The Tragic Story Of Cher's Son Elijah Blue Allman

Growing up in a celebrity household may sound like a dream come true, but Hollywood is full of cautionary tales about children of the rich and famous who end up in rehab, jail, or worse. True, it's a life filled with perks and privileges, but there are perils and pitfalls, too. Just ask Elijah Blue Allman, son of iconic singer Cher and rocker Gregg Allman. He is the latest celebrity offspring making headlines for his mental health issues and struggles with addiction to alcohol and drugs, including heroin. Allman has struggled with these issues for the majority of his life and has checked into rehab multiple times but has continued to return to his old ways. Recently, his behaviors have escalated, causing his legendary mother to file for a conservatorship of her youngest son to protect his assets.

So, what caused this adorable, towheaded little boy to grow into a man who turned to hard drugs and self-destructive behaviors? Perhaps it's genetic. Allman's late father was a notorious hard-partying rock star who used drugs. Maybe his sad relationship with his iconic mom, Cher, contributed to his issues. Or, maybe it was his unusual upbringing.
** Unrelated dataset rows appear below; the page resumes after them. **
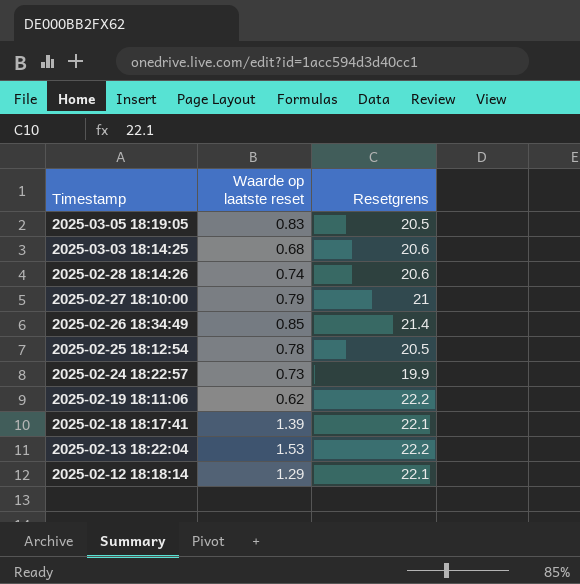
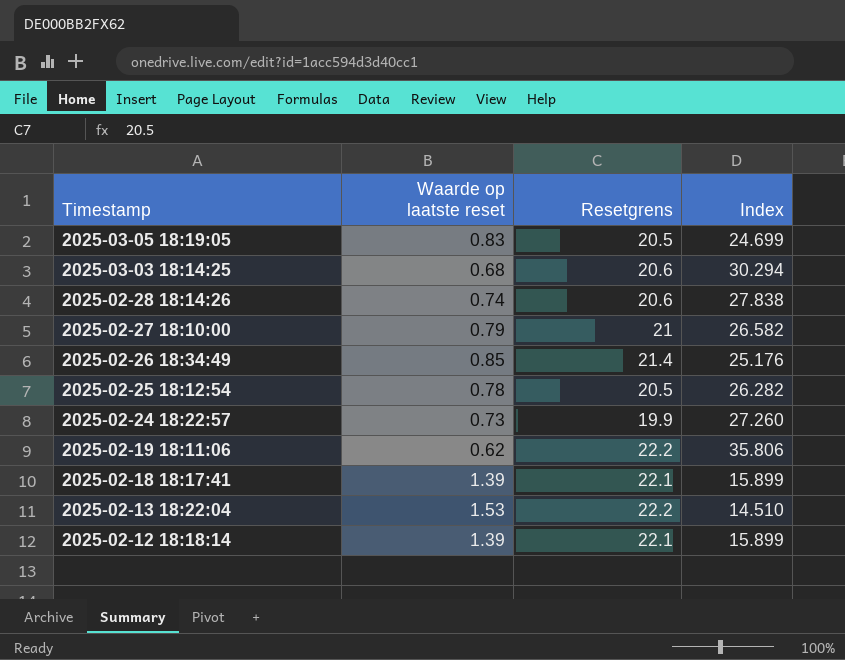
column Index | formula: none -> [Resetgrens] / [Waarde op laatste reset]
2025-02-12 18:18:14 | Waarde op laatste reset: 1.29 -> 1.39

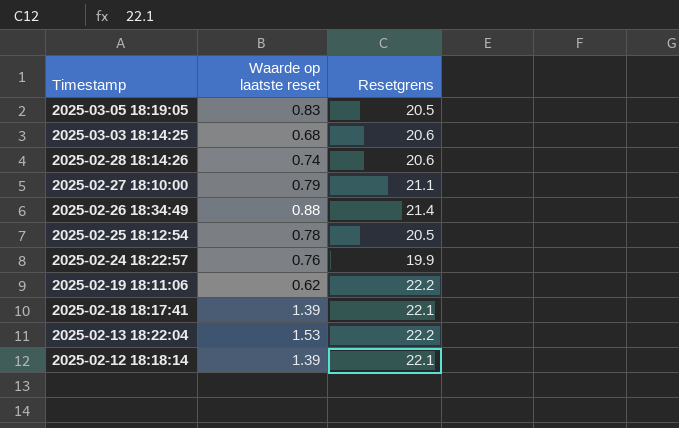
column Index | formula: [Resetgrens] / [Waarde op laatste reset] -> none
2025-02-27 18:10:00 | Resetgrens: 21 -> 21.1
2025-02-26 18:34:49 | Waarde op laatste reset: 0.85 -> 0.88
2025-02-24 18:22:57 | Waarde op laatste reset: 0.73 -> 0.76

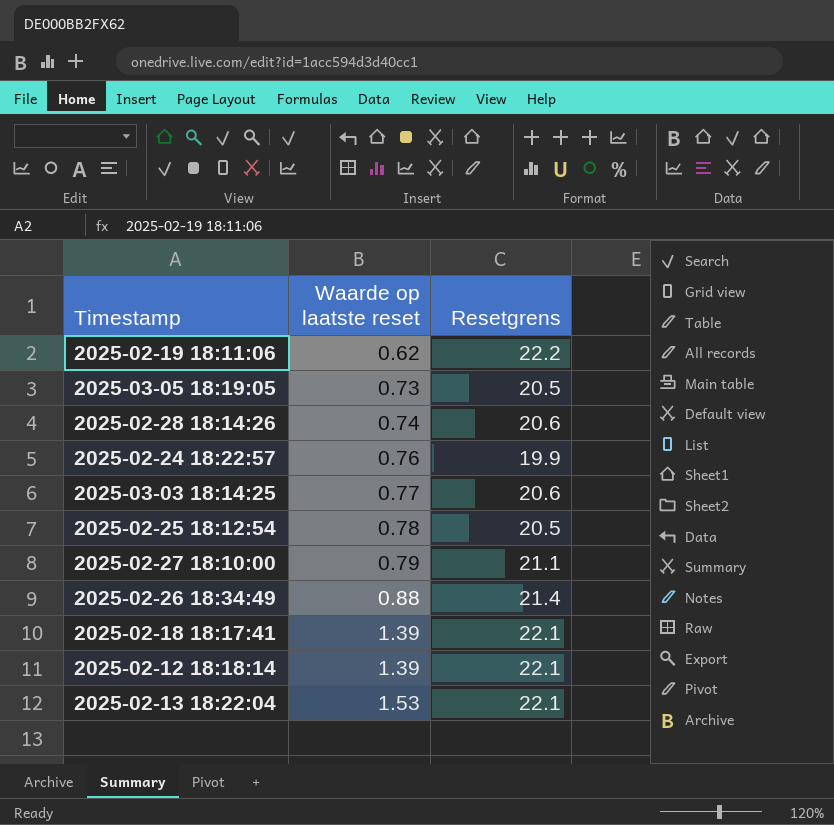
row order: Timestamp descending -> Waarde op laatste reset ascending
2025-03-05 18:19:05 | Waarde op laatste reset: 0.83 -> 0.73
2025-03-03 18:14:25 | Waarde op laatste reset: 0.68 -> 0.77
2025-02-13 18:22:04 | Resetgrens: 22.2 -> 22.1

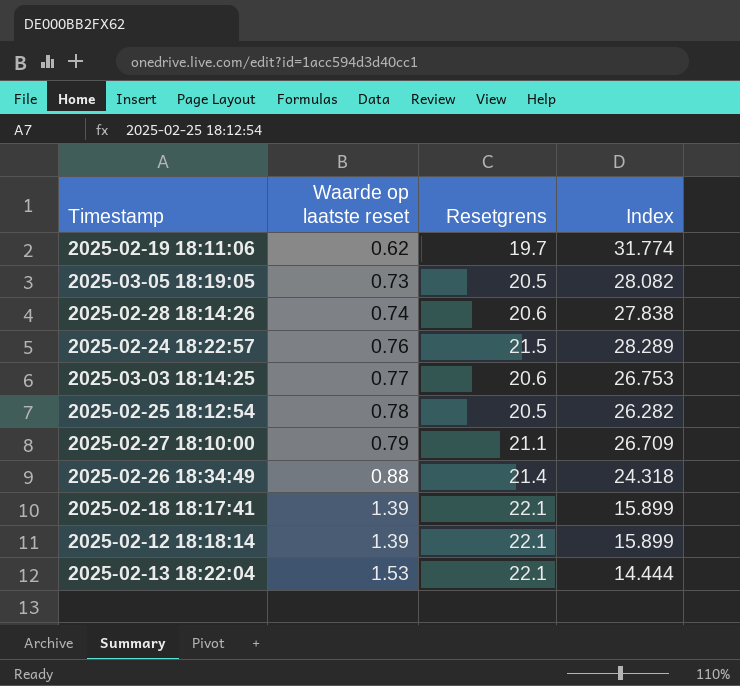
column Index | formula: none -> [Resetgrens] / [Waarde op laatste reset]
2025-02-19 18:11:06 | Resetgrens: 22.2 -> 19.7
2025-02-24 18:22:57 | Resetgrens: 19.9 -> 21.5

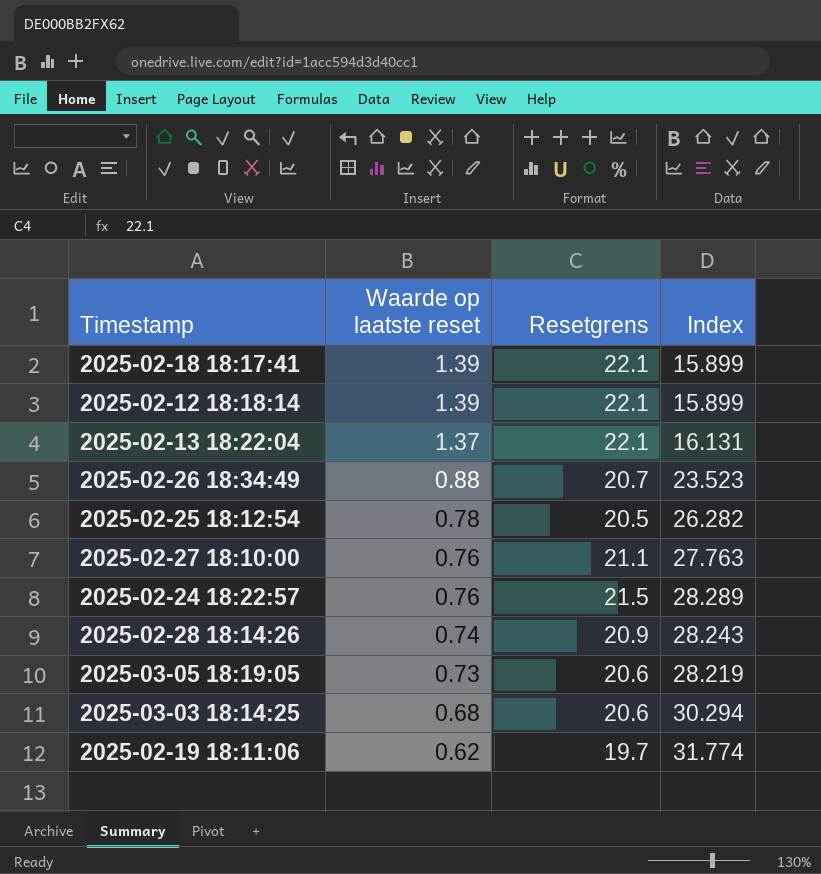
row order: Waarde op laatste reset ascending -> Waarde op laatste reset descending
2025-02-13 18:22:04 | Waarde op laatste reset: 1.53 -> 1.37
2025-02-13 18:22:04 | Index: 14.444 -> 16.131
2025-02-26 18:34:49 | Resetgrens: 21.4 -> 20.7
2025-02-26 18:34:49 | Index: 24.318 -> 23.523
2025-02-27 18:10:00 | Waarde op laatste reset: 0.79 -> 0.76
2025-02-27 18:10:00 | Index: 26.709 -> 27.763
2025-02-28 18:14:26 | Resetgrens: 20.6 -> 20.9
2025-02-28 18:14:26 | Index: 27.838 -> 28.243
2025-03-05 18:19:05 | Resetgrens: 20.5 -> 20.6
2025-03-05 18:19:05 | Index: 28.082 -> 28.219
2025-03-03 18:14:25 | Waarde op laatste reset: 0.77 -> 0.68
2025-03-03 18:14:25 | Index: 26.753 -> 30.294

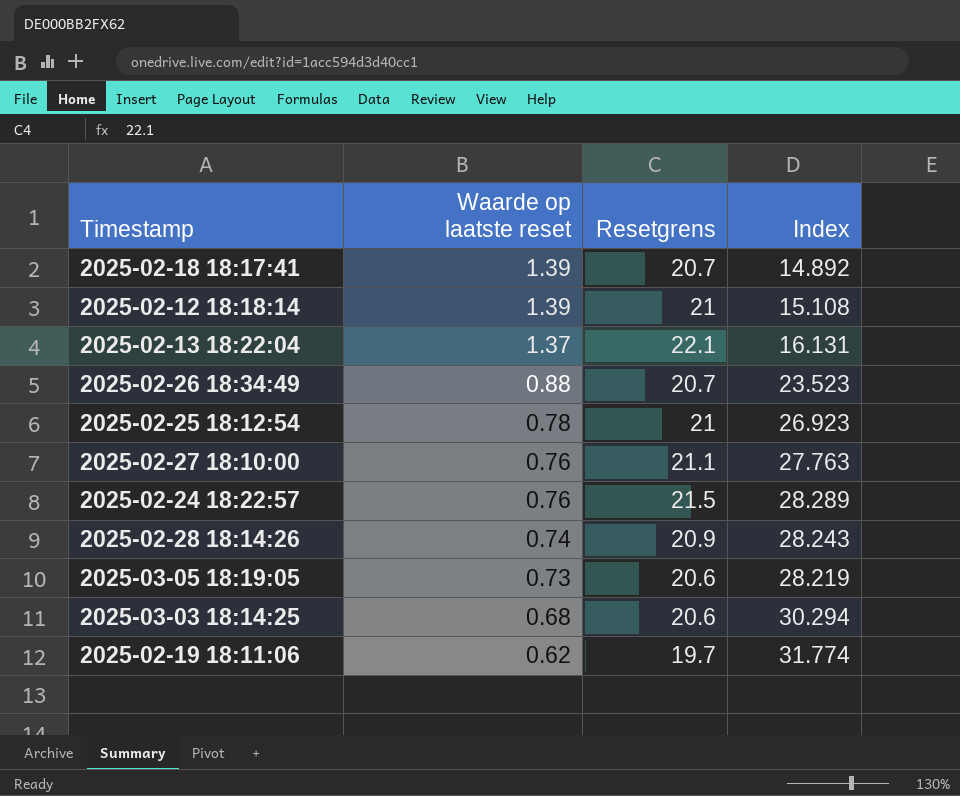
2025-02-18 18:17:41 | Resetgrens: 22.1 -> 20.7
2025-02-18 18:17:41 | Index: 15.899 -> 14.892
2025-02-12 18:18:14 | Resetgrens: 22.1 -> 21
2025-02-12 18:18:14 | Index: 15.899 -> 15.108
2025-02-25 18:12:54 | Resetgrens: 20.5 -> 21
2025-02-25 18:12:54 | Index: 26.282 -> 26.923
In a 2014 interview with Entertainment Tonight, he shared, "It wasn't like a sex drugs and rock and roll household, but you know there were a lot of big parties and there was an era for that," he said. Whatever the reason, Allman's story is yet another tragic Hollywood tale. 

Elijah Blue Allman seemed fated for a troubled childhood

From their first date, which Gregg Allman described in his book "My Cross to Bear" as "the worst f***ing date in the history of mankind," it was clear that Elijah Blue Allman's parents were in for a wild ride. Between Allman's drug use, their spontaneous Vegas wedding, and Cher filing for divorce  before the ink was even dry, the troubled twosome kept the tabloids going strong. And, somewhere in the middle of the chaos, Elijah Blue Allman was born. It was his birth that helped reunite his parents after yet another separation and looming divorce. 

The birth of Elijah Blue in 1976 served as a Band-Aid for the troubled celebrity marriage for a while, and the happy family was featured in People looking as wholesome as The Brady Bunch. In the article, Cher claimed that her husband had gotten sober and that she finally felt they would make it as a couple. She was wrong. Allman went back to his hard-partying ways, once picking up Cher's then-daughter Chastity (now Chaz) Bono from school and forgetting how to get home. Bono told Howard Stern that it took several hours and that Allman stopped at a bar along the way. Cher finally called it quits for the sake of her children, telling Parade, "I stayed with him until I knew I couldn't because I didn't want the kids to be around it."

Cher sent Elijah Blue Allman to boarding school to protect him from the dangers of Hollywood

After splitting from Elijah Bue Allman's father, Cher found herself trying to parent two kids, manage her demanding career, and juggle an active dating life that included Val Kilmer, Tom Cruise, and Gene Simmons, to name a few. In what one can only assume was an attempt to provide some stability in her young son's life, Cher sent Allman to boarding school when he was just 7 years old. Though the decision may have seemed to be the right one at the time, it unfortunately had a detrimental effect on Allman, who told Entertainment Tonight in 2014, "When you go to boarding school at 7 years old, it's kind of hard to feel like you're not being shunned." He added: "But I'm at an age where I'm making peace with it because you just have to. But I still ... it doesn't mean it's right. It's still wrong to do that."

Allman bounced from school to school over the course of his academic career, once landing at a military school for a year as a form of punishment by his mother for his school shenanigans. While time away from his family may have contributed to his strained relationships with them, Allman does credit boarding school for giving him some perspective on celebrity life and all its superficiality. As he told the Daily Mail in 2014, "Superstars are a difficult and unique breed." 

He started using drugs at age 11

By age 11, instead of playing video games or playing outside, Elijah Blue Allman was out scoring drugs. During school breaks spent visiting his family in New York, he could be found roaming the streets of Harlem, buying marijuana and ecstasy. He confessed to Entertainment Tonight that while that might sound "crazy," for someone so young, to him, it was just a typical day with friends. "It seemed normal at the time." 

Eventually, his behavior would go from seeming normal to being normal as Allman followed in his musical parents' footsteps and formed his own post-high school band called Deadsy.  The group never achieved a high level of success, but Allman achieved a high thanks to the hardcore drugs favored by his late father, which included opiates and heroin. "I was taking lots of drugs on the road. I was smoking dope [heroin], taking a lot of pills, any painkiller we could get and drinking," he revealed to the Daily Mail. Like others struggling with drug use, Allman admits to using drugs as a way to avoid feelings of shame and depression. He suggested to Entertainment Tonight that heroin may have kept him from taking his own life. "[Heroin] kind of saved me ... If I didn't have that at that point, I don't know what I would have done ...You may jump off a bridge."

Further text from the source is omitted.